__Problem details__
Could you report every line from the entries that includes the word "failed"?

━━━ Provided information ━━━

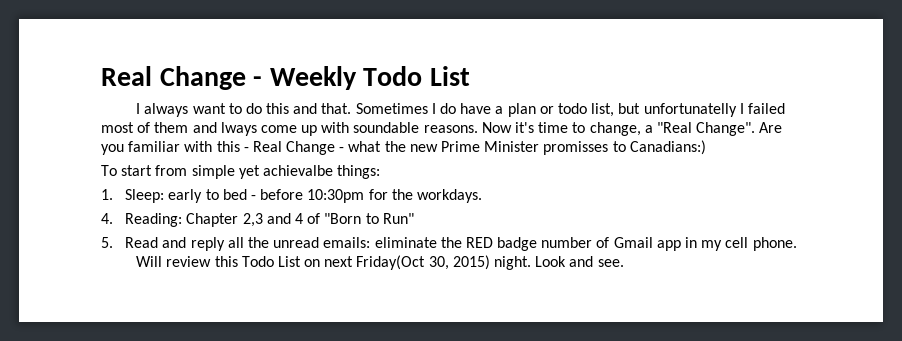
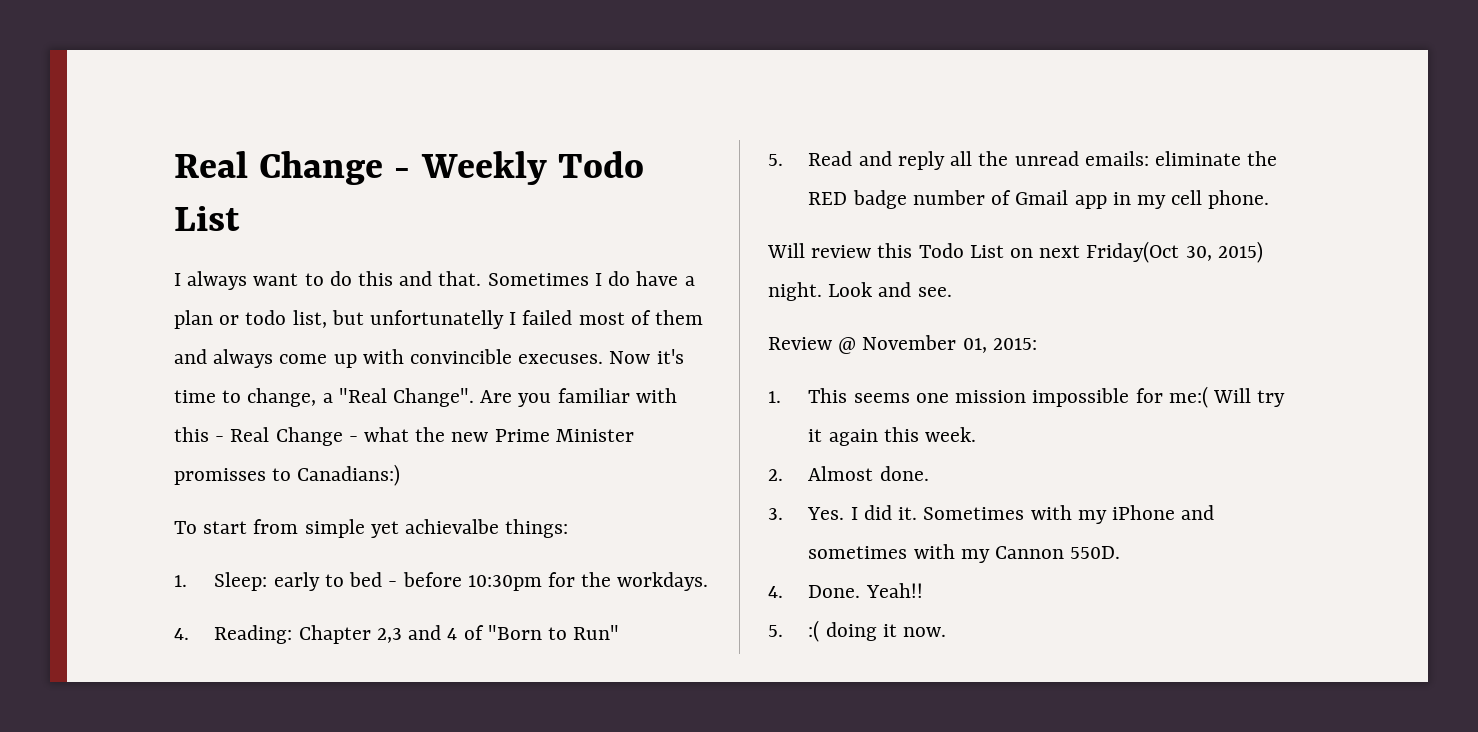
- Sometimes I do have a plan or todo list, but unfortunatelly I failed most of them and lways come up with soundable reasons.
+ Sometimes I do have a plan or todo list, but unfortunatelly I failed most of them and always come up with convincible execuses.
+ Review @ November 01, 2015:
+ 1. This seems one mission impossible for me:( Will try it again this week.
+ 2. Almost done.
+ 3. Yes. I did it. Sometimes with my iPhone and sometimes with my Cannon 550D.
+ 4. Done. Yeah!!
+ 5. :( doing it now.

━━━

__Exercise solution__
- Sometimes I do have a plan or todo list, but unfortunatelly I failed most of them and lways come up with soundable reasons.
+ Sometimes I do have a plan or todo list, but unfortunatelly I failed most of them and always come up with convincible execuses.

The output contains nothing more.